We can also plot the data in a pandas DataFrame using various graphs and charts. For example, to create a bar chart showing the total number of persons for each gender, we can use the following code:
“`python
import pandas as pd
import matplotlib.pyplot as plt
df = pd.read_excel(“data.xlsx”)
grouped_df = df.groupby(“Gender”).agg(“Name”: “count”)
grouped_df.plot(kind=”bar”, legend=False, rot=0, color=[“blue”, “pink”])
plt.title(“Number of Persons by Gender”)
plt.xlabel(“Gender”)
plt.ylabel(“Count”)
plt.show()
“`
This code groups the DataFrame by the “Gender” column and counts the number of persons for each group using the `count()` function. We then create a bar chart using the `plot()` function with some formatting options such as the color of the bars, the title, and the labels for the axes. Finally, we show the chart using the `show()` function. The output should look like this:
![Bar chart of persons by gender](https://1.bp.blogspot.com/-vaSe30cRpAs/YIZqKxPaslI/AAAAAAAADqc/2DUHGL0PhQcpAxoPJGcFhiV3h_zY6TZYQCLcBGAsYHQ/w1200-h630-p-k-no-nu/Tutorial%2BData%2BMining%2B%252813%2529.png “Bar chart of persons by gender”)
This chart shows that there are three females and three males in the data set.
FAQ
Q: Can we read Excel files in Python without using pandas?
A: Yes, we can. Python offers other modules like xlrd, openpyxl, and xlwt that can read, write, and manipulate Excel files. However, pandas is a more powerful and convenient library for working with tabular data, especially when dealing with large and complex data sets.
Q: How can we write data to an Excel file using Python?

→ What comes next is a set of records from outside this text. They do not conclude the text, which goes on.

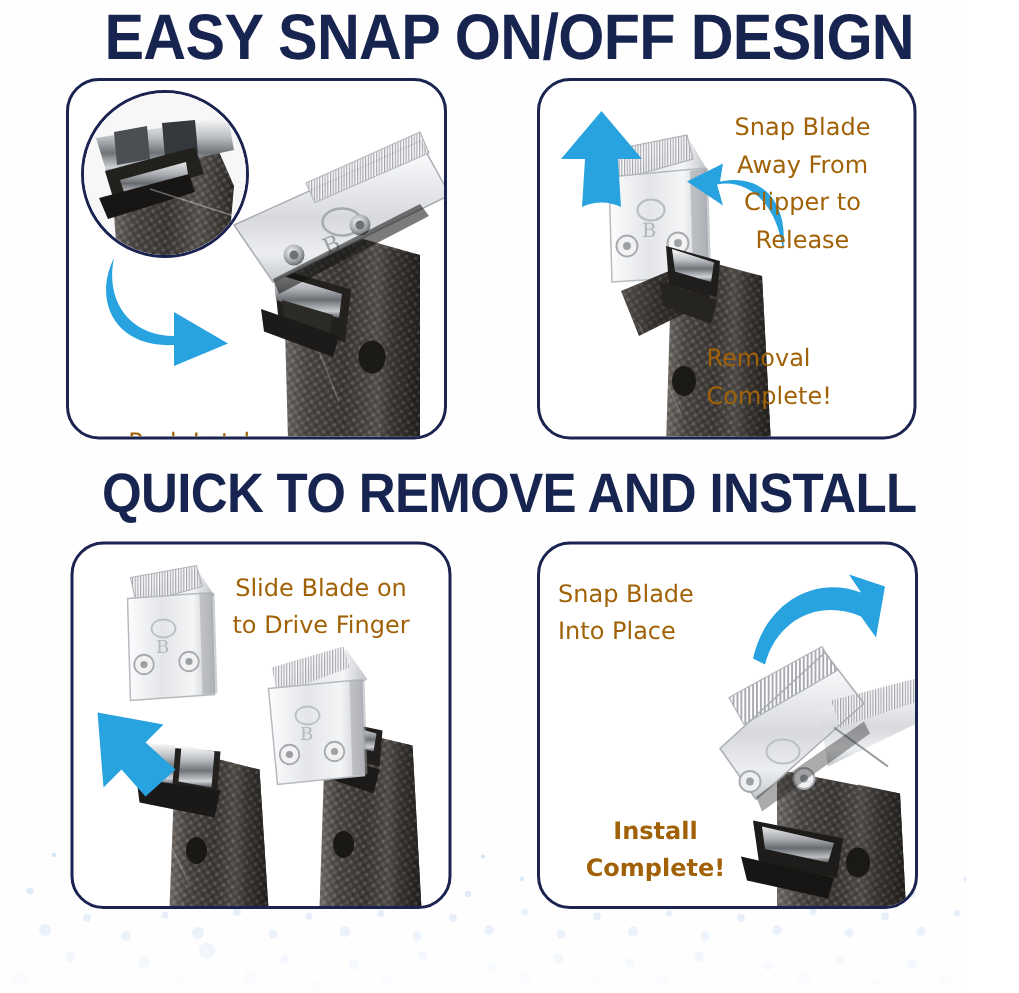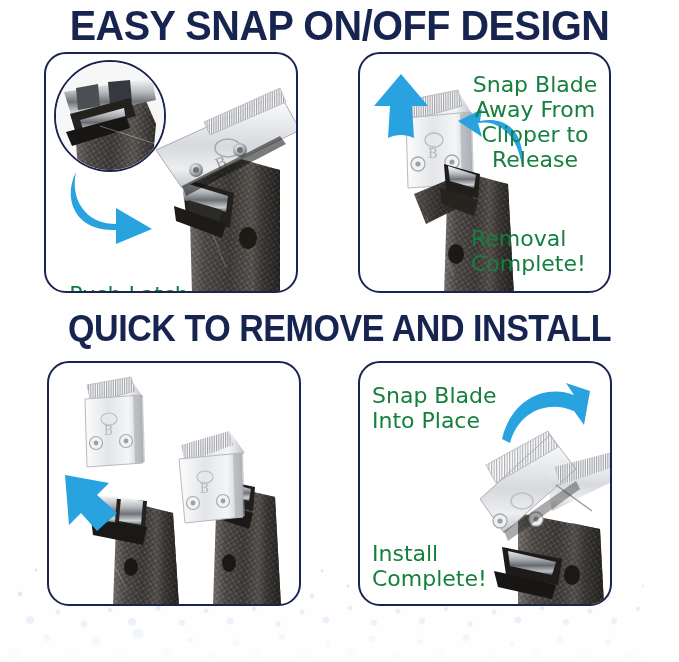--- a/index.html
+++ b/index.html
@@ -62,41 +62,41 @@
   #panel-4 { left: 358px; top: 361px; width: 250px; height: 241px; }
 
   .panel-inner {
     position: absolute;
     inset: 0;
   }
 
   
   .caption {
     position: absolute;
-    color: #15803d;
-    font-size: 22px;
+    color: #a16207;
+    font-size: 16px;
     line-height: 25px;
     font-family: "DejaVu Sans", sans-serif;
     white-space: pre-line;
     letter-spacing: 0px;
   }
 
   
   #cap-push-latch { left: 8px; top: 228px; width: 150px; text-align: center; }
 
   
   #cap-snap-away   { right: 10px; top: 18px;  width: 128px; text-align: center; }
   #cap-removal     { right: 10px; top: 172px; width: 128px; text-align: left; }
 
   
   #cap-slide-blade { right: 6px; top: 16px; width: 158px; text-align: center; }
 
   
   #cap-snap-into   { left: 12px; top: 20px;  width: 130px; text-align: left; }
-  #cap-install     { left: 12px; top: 178px; width: 130px; text-align: left; }
+  #cap-install     { left: 12px; top: 178px; width: 130px; text-align: center; font-weight: bold; }
 
   
   .arrow { position: absolute; }
 
   
   #inset-circle {
     position: absolute;
     left: 8px;
     top: 6px;
     width: 108px;
@@ -454,20 +454,22 @@
         <circle cx="22" cy="72" r="6.5" fill="#f2f2f3" stroke="#a7aaaf" stroke-width="1.2"></circle>
         <circle cx="22" cy="72" r="2.4" fill="#9da0a5"></circle>
         <circle cx="52" cy="70" r="6.5" fill="#f2f2f3" stroke="#a7aaaf" stroke-width="1.2"></circle>
         <circle cx="52" cy="70" r="2.4" fill="#9da0a5"></circle>
       </svg>
 
       <svg class="arrow" style="left:8px; top:110px;" width="64" height="70" viewBox="0 0 64 70">
         <path d="M8 2 L52 10 L40 22 L60 40 L40 58 L24 40 L12 52 Z" fill="#28a3e0"></path>
       </svg>
 
+      <div class="caption" id="cap-slide-blade">Slide Blade on
+to Drive Finger</div>
     </div>
   </div>
 
   <div class="panel" id="panel-4">
     <div class="panel-inner">
 
       <svg class="clipper-svg" style="left:92px; top:62px;" width="170" height="180" viewBox="0 0 170 180">
 
         <path d="M66 88 L148 104 L152 180 L66 180 Z" fill="url(#bodyGrad)"></path>
         <path d="M66 88 L148 104 L152 180 L66 180 Z" fill="url(#carbonTex)"></path>

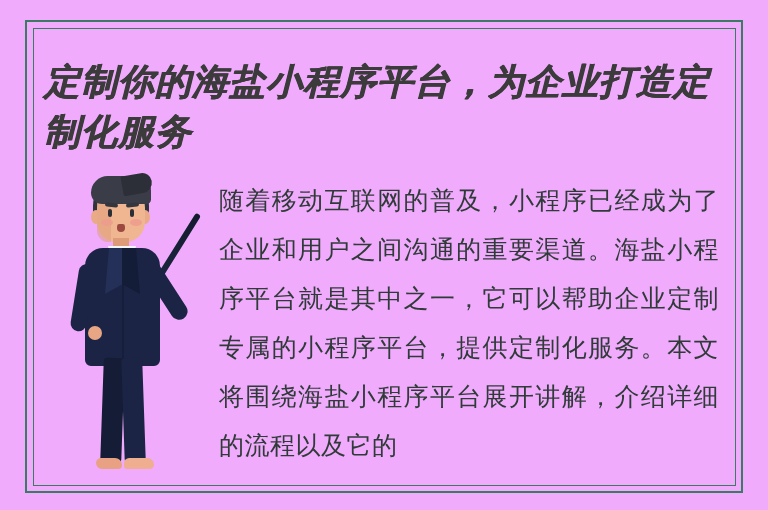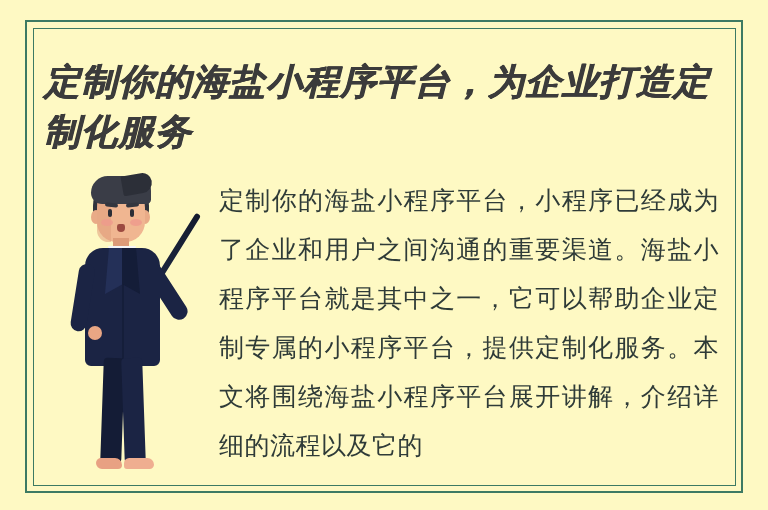--- a/index.html
+++ b/index.html
@@ -4,21 +4,21 @@
 <style>
   html, body {
     margin: 0;
     padding: 0;
     background: #7ffcca;
   }
   #canvas {
     position: relative;
     width: 768px;
     height: 510px;
-    background: #fef9c3;
+    background: #f0abfc;
     overflow: hidden;
     font-family: "Liberation Sans", sans-serif;
   }
 
   
   .frame-outer {
     position: absolute;
     left: 25px;  top: 20px;
     width: 718px; height: 473px;
     border: 2px solid #3d7a63;
@@ -233,21 +233,21 @@
 </head>
 <body>
 
 <div id="canvas">
 
   <div class="frame-outer"></div>
   <div class="frame-inner"></div>
 
   <div class="headline">定制你的海盐小程序平台，为企业打造定制化服务</div>
 
-  <div class="body-copy">定制你的海盐小程序平台，小程序已经成为了企业和用户之间沟通的重要渠道。海盐小程序平台就是其中之一，它可以帮助企业定制专属的小程序平台，提供定制化服务。本文将围绕海盐小程序平台展开讲解，介绍详细的流程以及它的</div>
+  <div class="body-copy">随着移动互联网的普及，小程序已经成为了企业和用户之间沟通的重要渠道。海盐小程序平台就是其中之一，它可以帮助企业定制专属的小程序平台，提供定制化服务。本文将围绕海盐小程序平台展开讲解，介绍详细的流程以及它的</div>
 
   <div class="figure">
     <div class="pointer-stick"></div>
     <div class="pointer-grip"></div>
 
     <div class="arm-right"></div>
 
     <div class="hair-back"></div>
     <div class="ear-l"></div>
     <div class="ear-r"></div>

A: We can write data to an Excel file using the `to_excel()` function from pandas. It takes the path of the Excel file as input and writes the DataFrame to a sheet in the file. For example, to write the “female_df” DataFrame from the previous example to a new Excel file named “female_data.xlsx”, we can use the following code:
“`python
import pandas as pd
df = pd.read_excel(“data.xlsx”)
female_df = df[df[“Gender”] == “Female”]
female_df.to_excel(“female_data.xlsx”, index=False)
“`
This code writes the “female_df” DataFrame to a new sheet in the “female_data.xlsx” file. The `index=False` parameter tells pandas not to write the row indexes to the file.